It is not easy for me to notice change when I am in the midst of it. The accelerating rate of change is even harder for me to notice. Occasionally I am stuck by the way the rate of change is speeding up. I never know if it is my evolving sense of time, or if things are really going faster and faster.
It is easiest for me to see that we are all part of a changing world that is heading for an explosive crash. The rate of environmental change took on new meaning, speed and direction when humans began changing the landscape by organized agriculture. The rate of change has been growing ever since. It has never been accelerating more than today.
A retired professor argued in the paper today for the presence of chemicals in our food. Glyphosate is now part of just about everything we eat. This is certainly different from when I was a child, and definitely not part of my grandmothers diet. It is foolish to argue that the addition of chemicals like this has no biological effect. The rate at which farmers have been adding them to our food has been accelerating since WWII.
Our ability to see the effects may be improving, but in no way keeps up with the growing presence of foreign and new chemicals in our body. Our ability to see is highly influenced and prejudiced not only by our limited ability to understand the impact, but even by our notions of what we are looking for.
With all other environmentalists, I abhor and protest the damage likely to be visited on nature. Unfortunately, all we may affect is the accelerating rate at which the environment is altered. So much damage and change has already happened and has been happening at an increasing rate, that all we can hope to do is slow the change down.
Talk of reversal of environmental impacts such as climate change actually are a bit naive and uninformed. The changes have already taken place, and are heading in a direction we can hardly predict. We may be able to slow this train down a bit, but there is no changing where it is headed.
We have already so dramatically changed the ecosystem of the world that species have disappeared all around the world. They are not being replaced. The rate of evolutionary change is much slower than our ability to affect the viability of species and it will never be able to keep up with the impact of our destructive actions.
Population growth, of course, has a lot to do with the dramatic impact on the environment. The population growth curve is going upward at an exponential rate. It’s not even a straight line. At some point, it must crash or at least have a dramatic correction. I’m not about to say that humans are doomed, but any honest biologist or sociologist will predict that massive quantities of humans are doomed. Maybe many of them already exist.

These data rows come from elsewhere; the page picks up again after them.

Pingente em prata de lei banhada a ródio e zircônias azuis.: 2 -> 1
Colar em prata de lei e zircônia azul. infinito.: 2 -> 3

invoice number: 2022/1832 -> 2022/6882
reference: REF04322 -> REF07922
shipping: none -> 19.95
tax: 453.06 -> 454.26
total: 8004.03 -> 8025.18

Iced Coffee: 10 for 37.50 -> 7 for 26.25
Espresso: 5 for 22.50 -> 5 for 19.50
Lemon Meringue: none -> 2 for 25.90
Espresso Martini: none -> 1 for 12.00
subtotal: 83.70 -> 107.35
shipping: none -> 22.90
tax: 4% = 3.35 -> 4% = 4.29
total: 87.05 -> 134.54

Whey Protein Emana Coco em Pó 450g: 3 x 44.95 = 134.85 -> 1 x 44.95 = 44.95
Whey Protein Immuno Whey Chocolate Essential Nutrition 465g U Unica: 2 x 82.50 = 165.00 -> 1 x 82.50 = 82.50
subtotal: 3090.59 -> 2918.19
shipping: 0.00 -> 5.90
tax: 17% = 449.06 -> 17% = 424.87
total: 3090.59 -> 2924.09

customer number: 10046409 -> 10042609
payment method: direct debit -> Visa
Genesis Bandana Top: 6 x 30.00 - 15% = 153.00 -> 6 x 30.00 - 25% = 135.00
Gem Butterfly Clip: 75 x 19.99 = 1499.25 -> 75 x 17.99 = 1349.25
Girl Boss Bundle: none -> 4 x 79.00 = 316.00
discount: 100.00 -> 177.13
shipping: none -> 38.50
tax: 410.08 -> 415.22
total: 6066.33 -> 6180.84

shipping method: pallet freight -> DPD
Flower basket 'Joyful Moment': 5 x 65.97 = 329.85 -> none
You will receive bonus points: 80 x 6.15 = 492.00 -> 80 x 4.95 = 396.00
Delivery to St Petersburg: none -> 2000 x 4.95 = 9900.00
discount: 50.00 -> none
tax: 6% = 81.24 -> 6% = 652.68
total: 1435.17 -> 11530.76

It is hard to remember what technology was like before 2007 when the iPhone arrived. The rate of technological change has been accelerating so fast that everything more than a decade ago is a blurred lost memory. Again, the exponential growth is something amazing to behold. It is also impossible to predict where it is headed.
Environmental change, population change, technological change are all surrounding me. Some days it is hard to keep my feet attached to the ground and have a reasonable perspective where I am standing.
For me, I sometimes wonder if my notion of time and change are accelerating, or if the actual changes in the world around me are accelerating. Is my perspective speeding up, or is the world around me speeding up. Is this what entropy is all about? Is the world I have known rapidly dissolving into random chaos.
Or am I simply recognizing that all things are unpredictable and held together by my imagination? Change is hard to understand.